NEWS ABOUT US: Center hires three reporting interns

The Wisconsin Center for Investigative Journalism today announced the hiring of three students from the University of Wisconsin-Madison School of Journalism & Mass Communication for full-time paid summer internships.

Two students, Nick Penzenstadler and Allie Tempus, were chosen from a highly competitive pool of 27 applicants, said Andy Hall, the Center’s executive director. Sara Jerving, who has served as an intern since last fall, also will receive a summer internship, Hall said.

Jerving, a senior from Madison, has produced stories widely circulated by Wisconsin news media, including an authoritative report about the troubling rise in suicides in Wisconsin. She was a member of a team that recently examined the underreporting of sexual assaults on University of Wisconsin System campuses. Last spring, Jerving reported for a community radio station in Nairobi, Kenya. In 2008, she was an intern for the Associated Press in Brussels. Jerving also has worked for two student newspapers, The Badger Herald and the The Daily Cardinal. She plans to graduate in May.

Penzenstadler, of Oshkosh, interned last summer for the Milwaukee Journal-Sentinel’s award-winning Watchdog Team. He currently is an intern for Isthmus, Madison’s weekly newspaper, and publisher of The Badger Herald, where he has worked since fall 2006. Penzenstadler was the winner of a 2009 Wisconsin Newspaper Association Foundation Scholarship for Print Journalism. He plans to graduate in May.

Tempus, a junior from Shawano, has extensive experience reporting and taking photographs for her hometown newspaper, the Shawano Leader. Tempus currently is the assistant news editor for the The Badger Herald, where she has worked since fall 2007. Among her accomplishments is a first-place award in feature writing from the Wisconsin Newspaper Association’s collegiate journalism contest.
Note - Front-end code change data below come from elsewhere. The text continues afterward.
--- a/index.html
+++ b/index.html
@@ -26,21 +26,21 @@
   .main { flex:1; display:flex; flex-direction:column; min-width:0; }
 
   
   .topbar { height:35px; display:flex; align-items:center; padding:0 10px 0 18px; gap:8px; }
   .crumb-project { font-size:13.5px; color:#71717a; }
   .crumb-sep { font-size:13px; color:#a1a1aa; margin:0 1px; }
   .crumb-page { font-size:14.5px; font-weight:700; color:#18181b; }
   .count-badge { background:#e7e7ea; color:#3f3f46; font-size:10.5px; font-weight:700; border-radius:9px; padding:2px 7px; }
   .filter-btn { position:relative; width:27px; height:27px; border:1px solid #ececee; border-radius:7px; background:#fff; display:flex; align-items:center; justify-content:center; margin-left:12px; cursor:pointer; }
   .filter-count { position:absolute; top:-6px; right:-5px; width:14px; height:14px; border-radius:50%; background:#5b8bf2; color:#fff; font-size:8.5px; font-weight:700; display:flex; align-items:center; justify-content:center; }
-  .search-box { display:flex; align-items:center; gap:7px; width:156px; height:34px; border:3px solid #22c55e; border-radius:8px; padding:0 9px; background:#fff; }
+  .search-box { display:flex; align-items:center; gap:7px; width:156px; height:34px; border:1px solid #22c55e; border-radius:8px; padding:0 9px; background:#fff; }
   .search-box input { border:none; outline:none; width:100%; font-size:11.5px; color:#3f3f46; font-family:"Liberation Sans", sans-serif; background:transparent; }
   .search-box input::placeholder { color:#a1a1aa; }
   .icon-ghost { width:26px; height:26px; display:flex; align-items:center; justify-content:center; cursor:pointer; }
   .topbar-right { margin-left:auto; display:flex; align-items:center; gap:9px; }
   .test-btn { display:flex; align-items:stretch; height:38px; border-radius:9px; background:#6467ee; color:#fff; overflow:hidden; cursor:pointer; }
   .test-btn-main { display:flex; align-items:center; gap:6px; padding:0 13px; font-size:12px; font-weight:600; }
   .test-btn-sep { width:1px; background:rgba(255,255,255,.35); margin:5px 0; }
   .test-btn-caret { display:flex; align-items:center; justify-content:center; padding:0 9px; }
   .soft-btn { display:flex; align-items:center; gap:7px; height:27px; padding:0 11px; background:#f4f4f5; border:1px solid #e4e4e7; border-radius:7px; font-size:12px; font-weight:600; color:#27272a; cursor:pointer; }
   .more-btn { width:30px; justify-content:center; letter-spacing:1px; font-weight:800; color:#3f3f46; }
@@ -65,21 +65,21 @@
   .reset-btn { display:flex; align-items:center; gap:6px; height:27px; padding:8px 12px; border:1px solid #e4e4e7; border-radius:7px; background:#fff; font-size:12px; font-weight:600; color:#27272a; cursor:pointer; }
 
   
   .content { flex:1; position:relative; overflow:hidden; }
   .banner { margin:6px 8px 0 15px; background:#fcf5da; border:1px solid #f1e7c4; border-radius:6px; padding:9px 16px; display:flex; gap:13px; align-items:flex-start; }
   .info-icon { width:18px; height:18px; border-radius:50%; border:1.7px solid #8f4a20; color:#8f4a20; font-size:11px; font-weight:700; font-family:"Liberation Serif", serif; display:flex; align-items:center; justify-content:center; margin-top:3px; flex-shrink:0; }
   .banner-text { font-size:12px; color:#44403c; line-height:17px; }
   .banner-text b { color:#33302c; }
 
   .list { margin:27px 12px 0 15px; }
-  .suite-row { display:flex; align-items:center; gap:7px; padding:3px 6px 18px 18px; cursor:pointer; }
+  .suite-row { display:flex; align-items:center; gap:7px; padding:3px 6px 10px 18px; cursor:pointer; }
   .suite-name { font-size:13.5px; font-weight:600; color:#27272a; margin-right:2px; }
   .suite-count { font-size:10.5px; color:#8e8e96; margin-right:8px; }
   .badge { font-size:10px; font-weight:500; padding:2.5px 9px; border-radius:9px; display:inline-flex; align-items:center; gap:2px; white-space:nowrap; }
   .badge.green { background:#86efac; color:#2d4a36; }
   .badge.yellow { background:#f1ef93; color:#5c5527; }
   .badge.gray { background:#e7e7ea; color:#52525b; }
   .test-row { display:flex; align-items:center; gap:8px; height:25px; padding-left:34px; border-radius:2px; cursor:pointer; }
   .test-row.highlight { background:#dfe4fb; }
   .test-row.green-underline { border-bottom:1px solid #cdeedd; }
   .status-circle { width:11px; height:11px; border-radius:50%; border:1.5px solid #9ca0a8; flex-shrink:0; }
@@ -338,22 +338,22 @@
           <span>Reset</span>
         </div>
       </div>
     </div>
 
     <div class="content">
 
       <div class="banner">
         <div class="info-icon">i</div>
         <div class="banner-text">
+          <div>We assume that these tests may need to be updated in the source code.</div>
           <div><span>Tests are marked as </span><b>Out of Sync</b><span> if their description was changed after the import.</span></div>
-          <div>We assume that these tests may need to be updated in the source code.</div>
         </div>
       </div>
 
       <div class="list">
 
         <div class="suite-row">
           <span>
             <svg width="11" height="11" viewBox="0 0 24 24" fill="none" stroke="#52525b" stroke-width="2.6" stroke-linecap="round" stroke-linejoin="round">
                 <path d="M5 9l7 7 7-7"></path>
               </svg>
Tempus plans to graduate in December.

Dee J. Hall, a veteran award-winning investigative reporter, will serve in a voluntary role as coordinator of the Center’s interns this summer while on leave from her reporting position with the Wisconsin State Journal.
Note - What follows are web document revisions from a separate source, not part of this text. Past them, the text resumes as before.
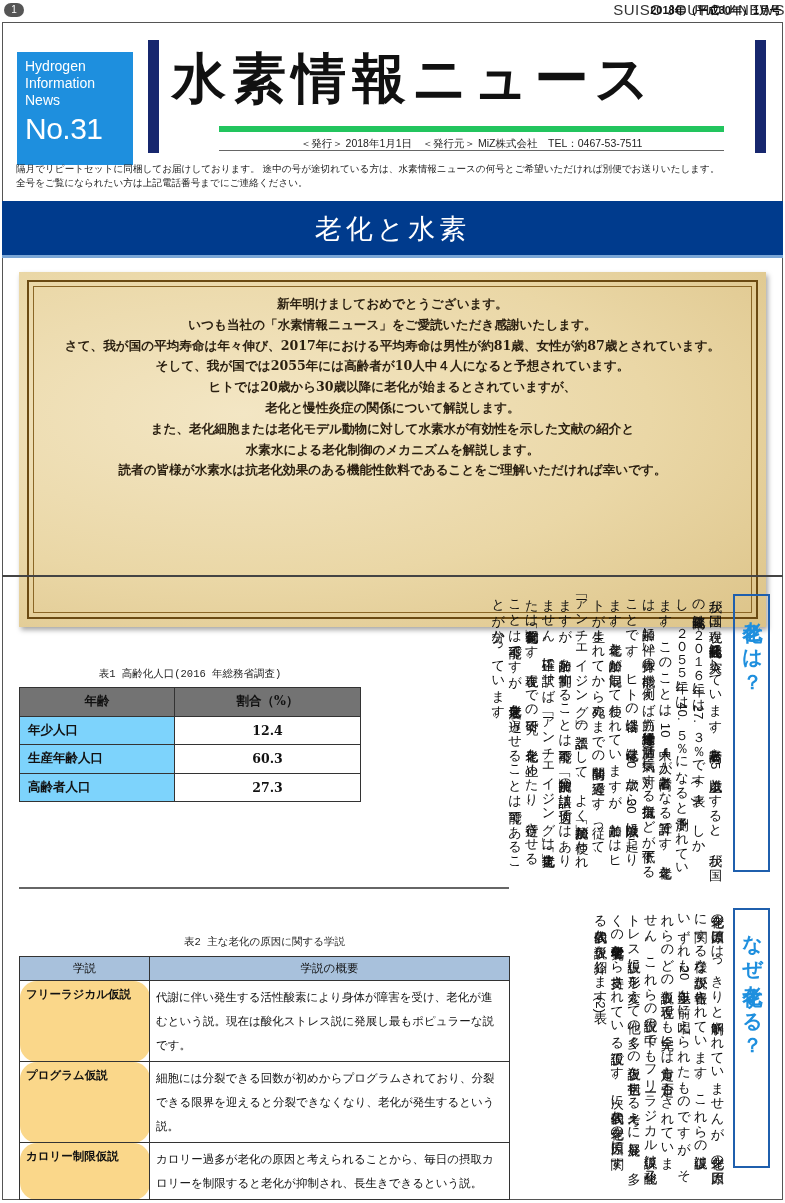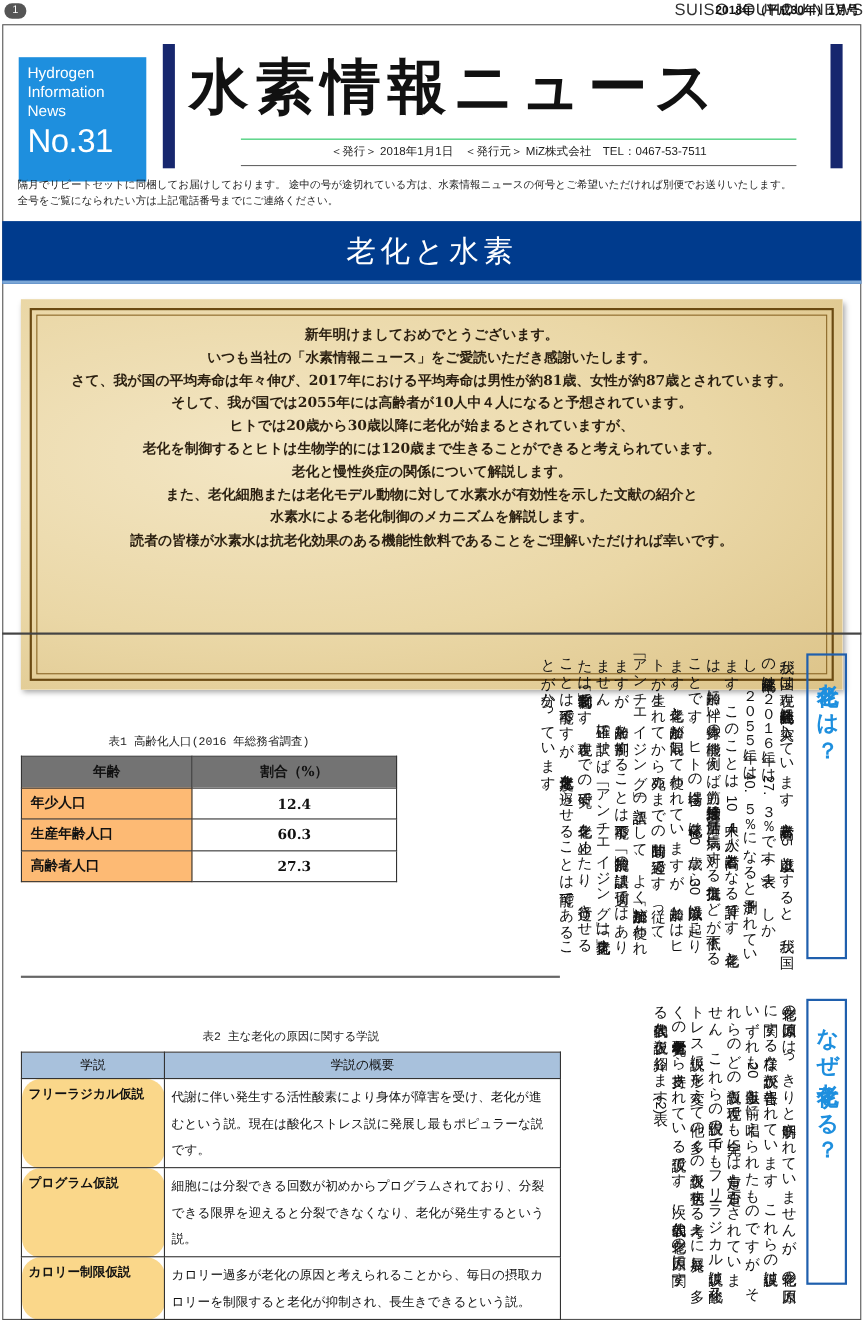--- a/index.html
+++ b/index.html
@@ -14,21 +14,21 @@
   .page-frame { position: absolute; left: 2px; top: 22px; width: 781px; height: 1178px; border: 1.5px solid #555; }
 
   .logo-box { position: absolute; left: 17px; top: 52px; width: 116px; height: 113px; background: #1e8fde; color: #fff; padding: 6px 8px; font-family: "Liberation Sans", sans-serif; }
   .logo-line { font-size: 14px; line-height: 17px; }
   .logo-no { font-size: 30px; line-height: 36px; margin-top: 2px; letter-spacing: -0.5px; }
 
   .bar-left { position: absolute; left: 148px; top: 40px; width: 11px; height: 113px; background: #17276e; }
   .bar-right { position: absolute; left: 755px; top: 40px; width: 11px; height: 113px; background: #17276e; }
 
   .masthead { position: absolute; left: 172px; top: 43px; width: 570px; height: 70px; font-family: "DejaVu Serif", serif; font-size: 54px; line-height: 70px; letter-spacing: 6px; color: #111; font-weight: bold; white-space: nowrap; }
-  .pub-info { position: absolute; left: 219px; top: 126px; width: 505px; height: 25px; border-top: 1px solid #22c55e; border-bottom: 1px solid #666; font-size: 10.5px; line-height: 23px; text-align: center; font-family: "Liberation Sans", sans-serif; color: #222; }
+  .pub-info { position: absolute; left: 219px; top: 126px; width: 505px; height: 25px; border-top: 6px solid #22c55e; border-bottom: 1px solid #666; font-size: 10.5px; line-height: 23px; text-align: center; font-family: "Liberation Sans", sans-serif; color: #222; }
 
   .notice { position: absolute; left: 16px; top: 162px; width: 760px; font-size: 9.6px; line-height: 14px; font-family: "Liberation Sans", sans-serif; color: #222; }
 
   .title-banner { position: absolute; left: 2px; top: 201px; width: 781px; height: 57px; background: #003b8d; border-bottom: 3px solid #7aa6d6; color: #fff; text-align: center; font-family: "DejaVu Serif", serif; font-size: 27px; line-height: 56px; letter-spacing: 4px; }
 
   .parchment { position: absolute; left: 19px; top: 272px; width: 747px; height: 355px; background: radial-gradient(ellipse at 30% 40%, #f3e6c4 0%, #ead7a6 55%, #dcc388 100%); box-shadow: 2px 3px 5px rgba(0,0,0,0.35); }
   .parchment-frame { position: absolute; left: 8px; top: 8px; right: 8px; bottom: 8px; border: 2px solid #6b4a12; }
   .parchment-frame-inner { position: absolute; left: 4px; top: 4px; right: 4px; bottom: 4px; border: 1px solid #8a6626; }
   .greeting { position: absolute; left: 0; top: 22px; width: 747px; text-align: center; font-family: "DejaVu Serif", serif; font-size: 12.6px; line-height: 20.8px; font-weight: bold; color: #2a1f10; }
   .greeting div { white-space: nowrap; }
@@ -38,21 +38,21 @@
   .vcol { position: absolute; writing-mode: vertical-rl; font-family: "Liberation Sans", sans-serif; font-size: 13.2px; line-height: 16.7px; color: #111; letter-spacing: 0.1px; }
 
   .vlabel { position: absolute; border: 2px solid #1f5fad; writing-mode: vertical-rl; color: #1e8fde; font-weight: bold; font-size: 20px; line-height: 30px; text-align: start; padding-top: 10px; letter-spacing: 2px; font-family: "DejaVu Sans", sans-serif; }
 
   .caption { position: absolute; font-size: 10.5px; font-family: Liberation Mono, monospace; color: #222; text-align: center; }
 
   table { border-collapse: collapse; position: absolute; font-family: "DejaVu Serif", serif; }
   .t1 { left: 19px; top: 687px; width: 342px; }
   .t1 th, .t1 td { border: 1px solid #333; height: 28.5px; font-size: 12.5px; }
   .t1 th { background: #737373; font-weight: bold; text-align: center; }
-  .t1 td.k { background: #fdba74; text-align: left; padding-left: 8px; font-weight: bold; width: 155px; }
+  .t1 td.k { background: #7dd3fc; text-align: left; padding-left: 8px; font-weight: bold; width: 155px; }
   .t1 td.v { background: #fff; text-align: center; font-weight: bold; }
 
   .hr-mid { position: absolute; left: 19px; top: 887px; width: 490px; height: 1.5px; background: #666; }
 
   .t2 { left: 19px; top: 956px; width: 491px; }
   .t2 th, .t2 td { border: 1px solid #333; font-size: 11.5px; }
   .t2 th { background: #a8c1dc; font-weight: normal; height: 24px; text-align: center; }
   .t2 td.k { background: #fad78a; font-weight: bold; vertical-align: top; padding: 6px 6px; width: 130px; border-radius: 17px; }
   .t2 td.v { background: #fff; vertical-align: top; padding: 4px 6px; line-height: 24px; }
 </style>
@@ -90,21 +90,20 @@
 <div class="parchment">
   <div class="parchment-frame">
     <div class="parchment-frame-inner"></div>
   </div>
   <div class="greeting">
     <div>新年明けましておめでとうございます。</div>
     <div>いつも当社の「水素情報ニュース」をご愛読いただき感謝いたします。</div>
     <div>さて、我が国の平均寿命は年々伸び、2017年における平均寿命は男性が約81歳、女性が約87歳とされています。</div>
     <div>そして、我が国では2055年には高齢者が10人中４人になると予想されています。</div>
     <div>ヒトでは20歳から30歳以降に老化が始まるとされていますが、</div>
-    <div>老化を制御するとヒトは生物学的には120歳まで生きることができると考えられています。</div>
     <div>老化と慢性炎症の関係について解説します。</div>
     <div>また、老化細胞または老化モデル動物に対して水素水が有効性を示した文献の紹介と</div>
     <div>水素水による老化制御のメカニズムを解説します。</div>
     <div>読者の皆様が水素水は抗老化効果のある機能性飲料であることをご理解いただければ幸いです。</div>
   </div>
 </div>
 
 <div class="hr-section"></div>
 
 <div class="vlabel" style="left:733px; top:594px; width:37px; height:278px;">老化とは？</div>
The nonprofit Wisconsin Center for Investigative Journalism (www.WisconsinWatch.org) collaborates with its partners — the School of Journalism & Mass Communication, where it is housed; Wisconsin Public Television and Wisconsin Public Radio — and news media across the nation. The Center strives to raise the quality and amount of investigative reporting across Wisconsin while training a new generation of investigative reporters. Its reports, which focus upon government integrity and quality of life issues, are distributed for free to the media of Wisconsin.